Of course, you can make the effort to try sanitizing a language from its worst disambiguities. But the improvement will only be marginal. People should be able to use a language as precisely or as metaphorically as they want. Otherwise the language is too restrictive to be useful.
Yet English is used quite successfully as lingua franca and as the language of science. Now imagine that in 20 years Chinese scientists will be years ahead of all other scientists. Then they could decide only to publish in Chinese. In that case, foreign elite scientists will feel compelled to learn Chinese in order to be up-to-date. Afterwards, the skill of reading Chinese will percolate down to lower ranks of scientists. And from there, it will seep into business and politics. Then education and media. Eventually, everyone will want to speak Chinese, because the societal elites speak it.
Now, if you could create a micronation that produced groundbreaking scientific or technological results and published them in an artificial language, you could get the ball rolling.
Not exactly. More synthetic language usually take shorter phrases than analytic ones to express something.
E.g. the verb “vidissem” in Classical Latin translates into French “j’eusse regardé” and “ich könnte gesehen haben” in German. -> 3 vs 5 vs 8 syllables
So were French, Greek and Latin. Or Franconian from which the term “lingua franca” stems. Today, learning French is still useful. Not so much with Franconian. Ancient Greek is studied by some thousands in school compared with millions who take mandatory English lessons.
English is known to have a rather simple grammar compared to other European languages. There are no cases, nouns aren’t gendered, verbs show only few forms etc.
Well this is at least mostly true though. Languages typically average out in terms of information per second/syllable over the long run. However I find that at times when watching something subbed/dubbed that here and there some stuff is clearly needlessly expanded or forcefully compressed to even fit, leading to some strangeness.

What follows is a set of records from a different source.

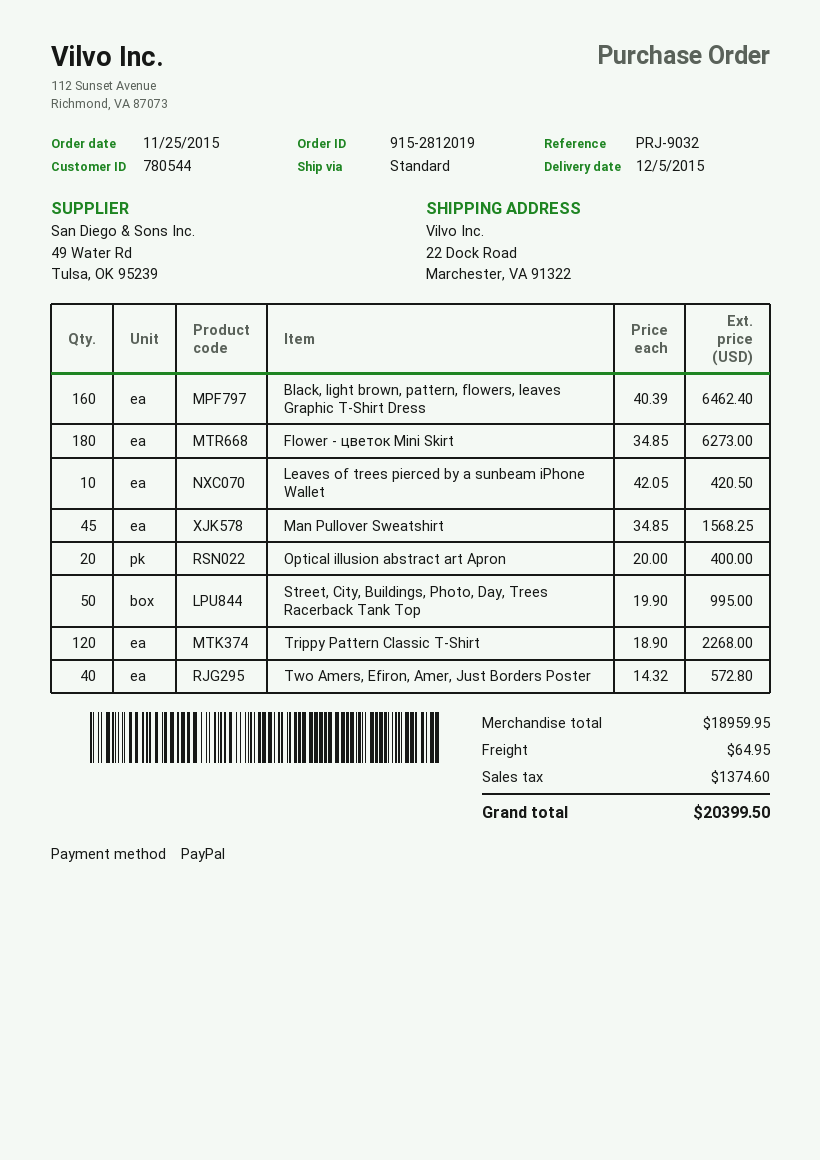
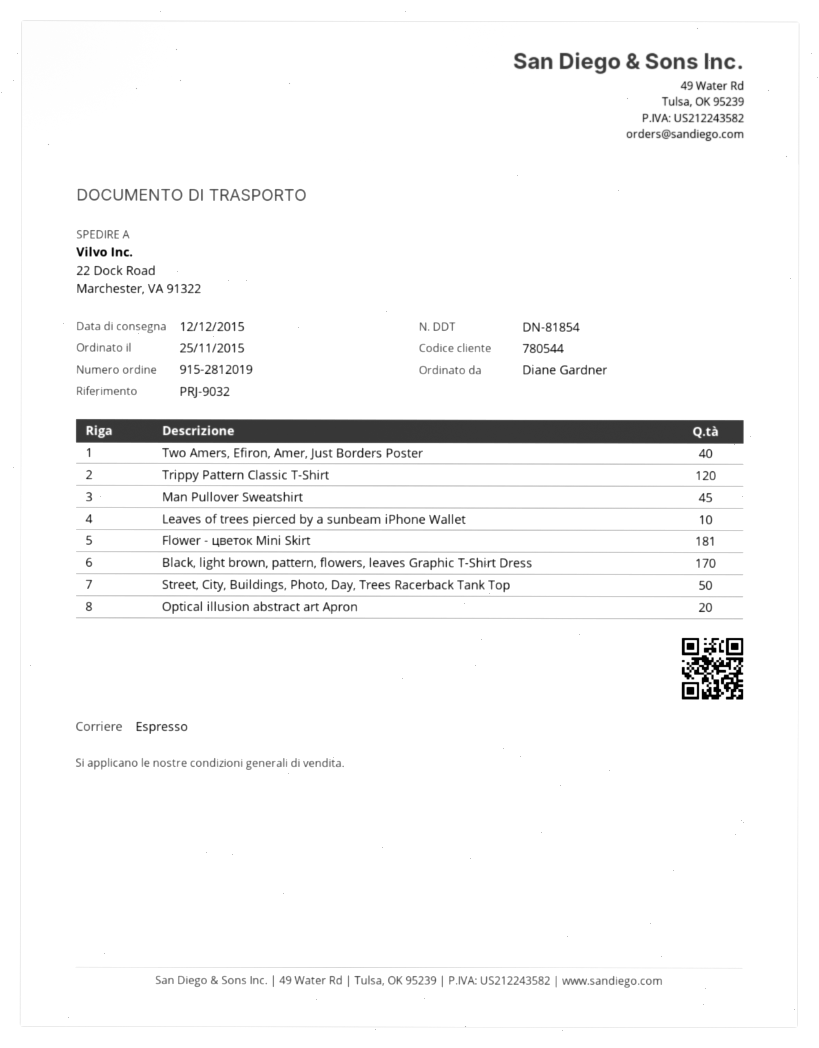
delivery date: 2015-12-05 -> 2015-12-12
shipping method: standard -> express
Black, light brown, pattern, flowers, leaves Graphic T-Shirt Dress: 160 -> 170
Flower - цветок Mini Skirt: 180 -> 181

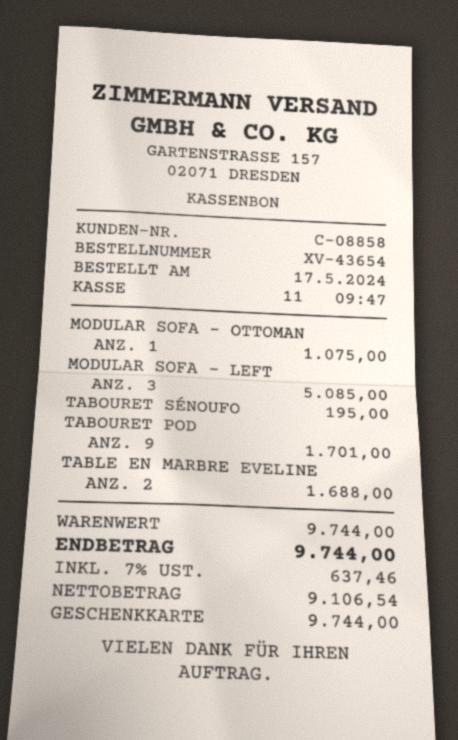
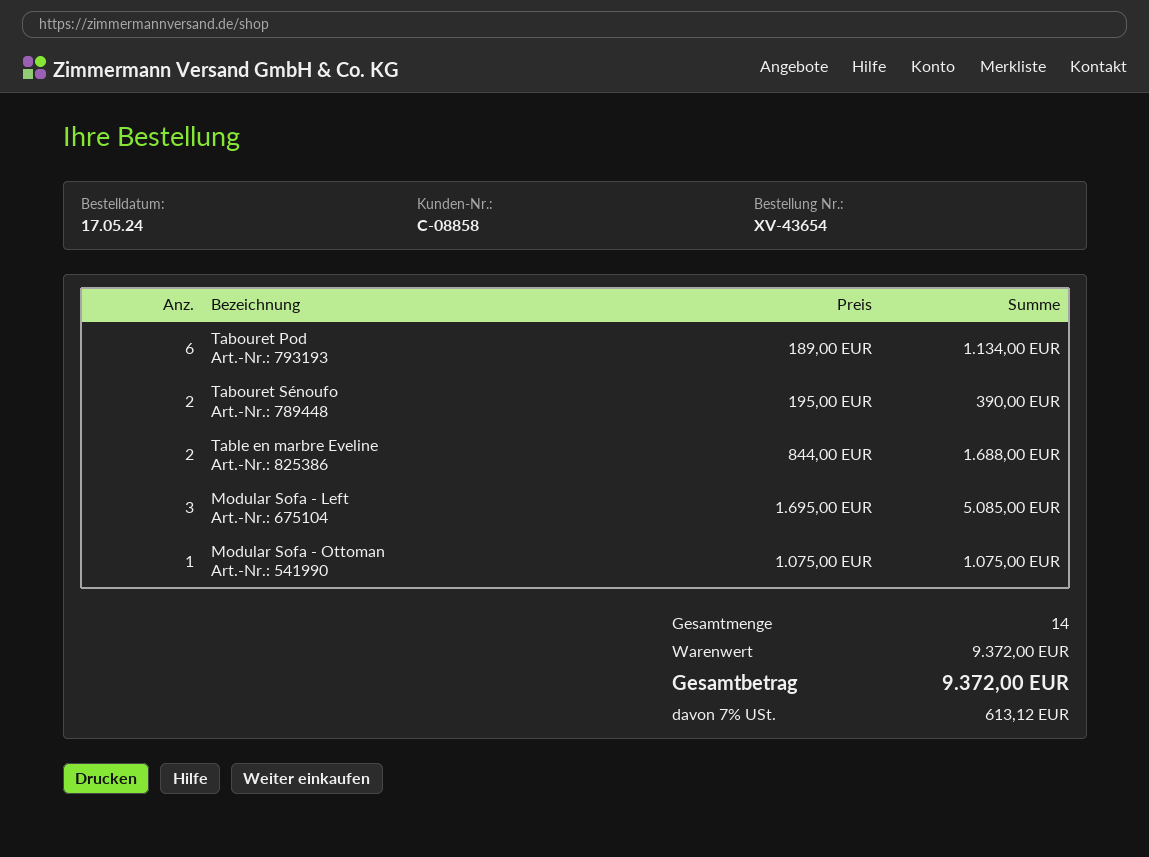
TABOURET SÉNOUFO: 1 for 195.00 -> 2 for 390.00
TABOURET POD: 9 for 1701.00 -> 6 for 1134.00
subtotal: 9744.00 -> 9372.00
tax: 7% = 637.46 -> 7% = 613.12
total: 9744.00 -> 9372.00

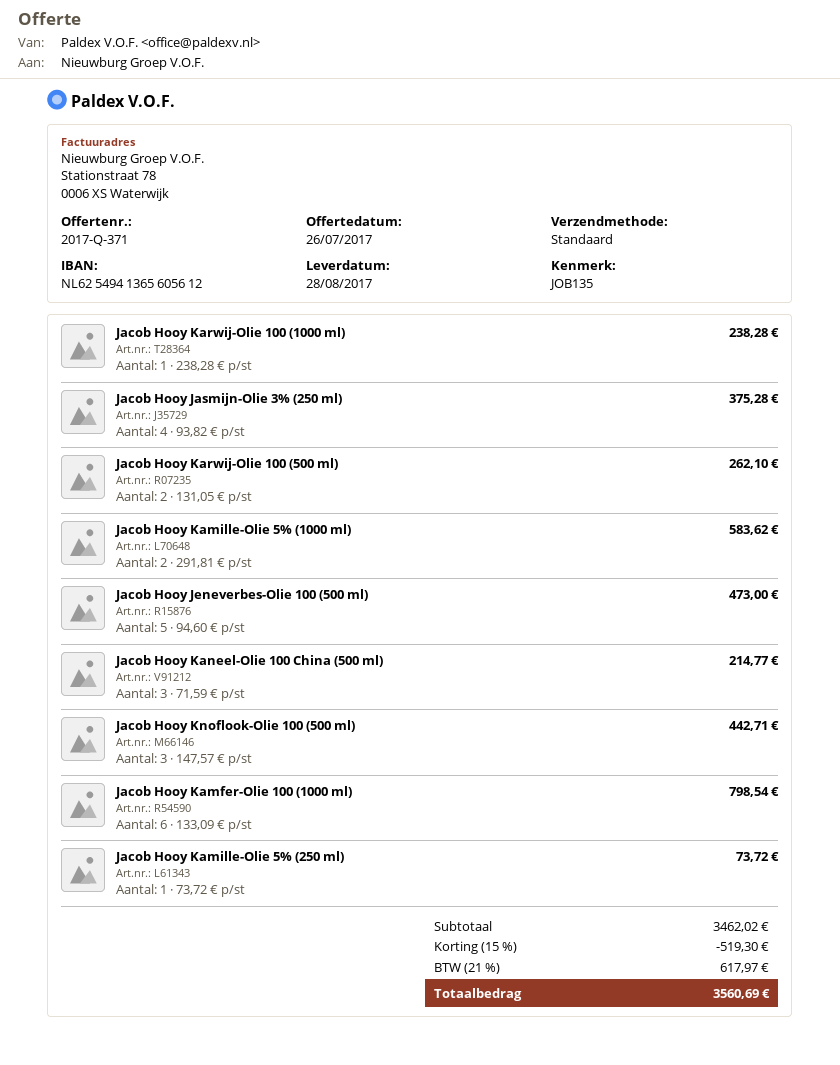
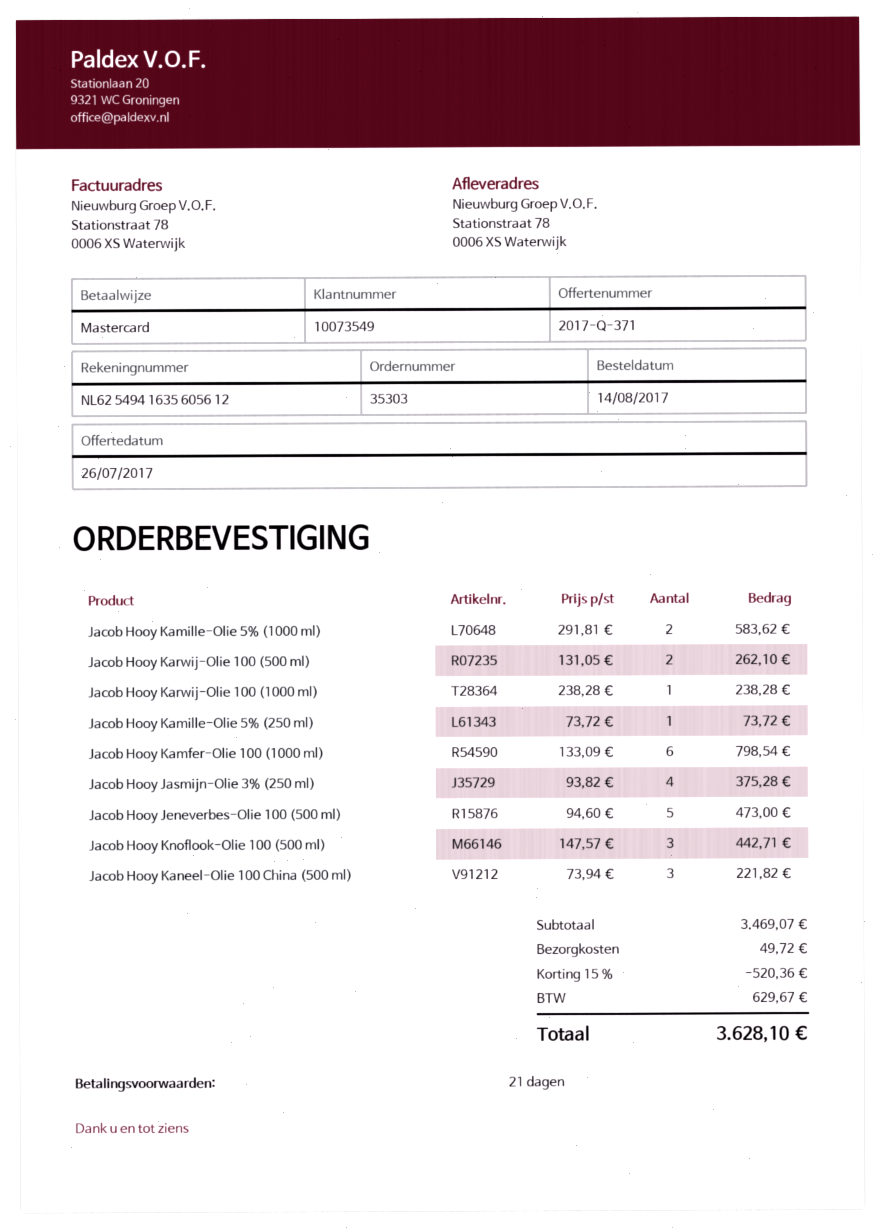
bank account: NL6254941365605612 -> NL6254941635605612
Jacob Hooy Kaneel-Olie 100 China (500 ml): 3 x 71.59 = 214.77 -> 3 x 73.94 = 221.82
subtotal: 3462.02 -> 3469.07
discount: 15% = 519.30 -> 15% = 520.36
shipping: none -> 49.72
tax: 617.97 -> 629.67
total: 3560.69 -> 3628.10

And yeah, English grammar, while still ridiculously convoluted, is yet a mile and a half better than… German grammar. I honestly forgot most terms of German grammar again. I simply wing it by habit and intuition. I couldn’t be bothered either. All the time already and possibly wasted on German grammar can be used so much better to learn for instance math and more set theory.
I prefer subtitles over dubs but often they’re not better since they exclude information and change texts to make themselves shorter because most people read slower than one usually talks. So the translators have to make sure everybody can read the subtitles during the short time when they’re visible on-screen.
German has the most complex grammar of major languages in Western Europe and is the second largest native tongue in all of Europe, after Russian. It was used as lingua franca in Central, Northern and Eastern Europe from the Medieval Ages up until the World Wars and is also the third most used speech on the internet. Yet, it sounds a bit harsh and aggressive, which makes it unfit for a global diplomatic language.
Same with Russian, it is the second most popular language on the internet, a working language of the UN and important in Eastern Europe and parts of Asia and comes closest to what I see as an ideal grammar. But it sounds VERY aggressive. Also, it isn’t good at integrating foreign names and words, which also is a problem in Esperanto.
If you don’t like German, try Dutch. It is basically just silly-sounding German.